## Exercise
Character for character, write out the data below.

Data extracted from a collection:
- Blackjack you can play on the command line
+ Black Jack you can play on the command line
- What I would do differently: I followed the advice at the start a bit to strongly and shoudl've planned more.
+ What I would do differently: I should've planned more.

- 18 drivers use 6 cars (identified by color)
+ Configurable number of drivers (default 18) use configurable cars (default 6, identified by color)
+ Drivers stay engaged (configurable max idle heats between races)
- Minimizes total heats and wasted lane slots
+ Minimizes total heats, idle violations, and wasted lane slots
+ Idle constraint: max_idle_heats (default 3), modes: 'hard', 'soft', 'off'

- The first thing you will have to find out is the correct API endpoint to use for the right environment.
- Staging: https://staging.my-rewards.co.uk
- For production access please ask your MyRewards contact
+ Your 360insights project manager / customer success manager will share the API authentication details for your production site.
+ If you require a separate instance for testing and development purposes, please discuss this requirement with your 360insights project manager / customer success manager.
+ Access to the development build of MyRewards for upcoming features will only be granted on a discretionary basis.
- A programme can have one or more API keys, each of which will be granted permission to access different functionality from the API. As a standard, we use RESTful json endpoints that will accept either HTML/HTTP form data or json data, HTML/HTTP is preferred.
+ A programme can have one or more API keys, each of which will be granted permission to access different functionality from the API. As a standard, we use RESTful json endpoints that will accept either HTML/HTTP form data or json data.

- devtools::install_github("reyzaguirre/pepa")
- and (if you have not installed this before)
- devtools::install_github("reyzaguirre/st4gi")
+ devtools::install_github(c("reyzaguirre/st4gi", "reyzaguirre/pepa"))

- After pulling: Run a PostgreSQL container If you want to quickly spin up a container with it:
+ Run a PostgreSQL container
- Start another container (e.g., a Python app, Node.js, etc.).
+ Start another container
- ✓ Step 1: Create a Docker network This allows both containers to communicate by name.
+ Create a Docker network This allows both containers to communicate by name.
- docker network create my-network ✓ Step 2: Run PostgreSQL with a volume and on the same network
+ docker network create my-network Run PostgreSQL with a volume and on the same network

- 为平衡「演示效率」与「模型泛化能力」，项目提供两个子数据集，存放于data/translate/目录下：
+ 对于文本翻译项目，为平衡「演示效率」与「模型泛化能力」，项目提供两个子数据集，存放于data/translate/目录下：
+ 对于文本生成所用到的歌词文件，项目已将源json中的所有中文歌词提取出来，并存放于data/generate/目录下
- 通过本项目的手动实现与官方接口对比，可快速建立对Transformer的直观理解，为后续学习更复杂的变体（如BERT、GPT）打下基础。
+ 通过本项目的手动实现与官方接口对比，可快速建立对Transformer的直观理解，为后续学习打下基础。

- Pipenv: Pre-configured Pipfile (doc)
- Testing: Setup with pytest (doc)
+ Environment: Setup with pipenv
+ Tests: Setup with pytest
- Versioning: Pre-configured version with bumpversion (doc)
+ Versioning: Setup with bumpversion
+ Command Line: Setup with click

## Output for this task
- Blackjack you can play on the command line
+ Black Jack you can play on the command line
- What I would do differently: I followed the advice at the start a bit to strongly and shoudl've planned more.
+ What I would do differently: I should've planned more.

- 18 drivers use 6 cars (identified by color)
+ Configurable number of drivers (default 18) use configurable cars (default 6, identified by color)
+ Drivers stay engaged (configurable max idle heats between races)
- Minimizes total heats and wasted lane slots
+ Minimizes total heats, idle violations, and wasted lane slots
+ Idle constraint: max_idle_heats (default 3), modes: 'hard', 'soft', 'off'

- The first thing you will have to find out is the correct API endpoint to use for the right environment.
- Staging: https://staging.my-rewards.co.uk
- For production access please ask your MyRewards contact
+ Your 360insights project manager / customer success manager will share the API authentication details for your production site.
+ If you require a separate instance for testing and development purposes, please discuss this requirement with your 360insights project manager / customer success manager.
+ Access to the development build of MyRewards for upcoming features will only be granted on a discretionary basis.
- A programme can have one or more API keys, each of which will be granted permission to access different functionality from the API. As a standard, we use RESTful json endpoints that will accept either HTML/HTTP form data or json data, HTML/HTTP is preferred.
+ A programme can have one or more API keys, each of which will be granted permission to access different functionality from the API. As a standard, we use RESTful json endpoints that will accept either HTML/HTTP form data or json data.

- devtools::install_github("reyzaguirre/pepa")
- and (if you have not installed this before)
- devtools::install_github("reyzaguirre/st4gi")
+ devtools::install_github(c("reyzaguirre/st4gi", "reyzaguirre/pepa"))

- After pulling: Run a PostgreSQL container If you want to quickly spin up a container with it:
+ Run a PostgreSQL container
- Start another container (e.g., a Python app, Node.js, etc.).
+ Start another container
- ✓ Step 1: Create a Docker network This allows both containers to communicate by name.
+ Create a Docker network This allows both containers to communicate by name.
- docker network create my-network ✓ Step 2: Run PostgreSQL with a volume and on the same network
+ docker network create my-network Run PostgreSQL with a volume and on the same network

- 为平衡「演示效率」与「模型泛化能力」，项目提供两个子数据集，存放于data/translate/目录下：
+ 对于文本翻译项目，为平衡「演示效率」与「模型泛化能力」，项目提供两个子数据集，存放于data/translate/目录下：
+ 对于文本生成所用到的歌词文件，项目已将源json中的所有中文歌词提取出来，并存放于data/generate/目录下
- 通过本项目的手动实现与官方接口对比，可快速建立对Transformer的直观理解，为后续学习更复杂的变体（如BERT、GPT）打下基础。
+ 通过本项目的手动实现与官方接口对比，可快速建立对Transformer的直观理解，为后续学习打下基础。

- Pipenv: Pre-configured Pipfile (doc)
- Testing: Setup with pytest (doc)
+ Environment: Setup with pipenv
+ Tests: Setup with pytest
- Versioning: Pre-configured version with bumpversion (doc)
+ Versioning: Setup with bumpversion
+ Command Line: Setup with click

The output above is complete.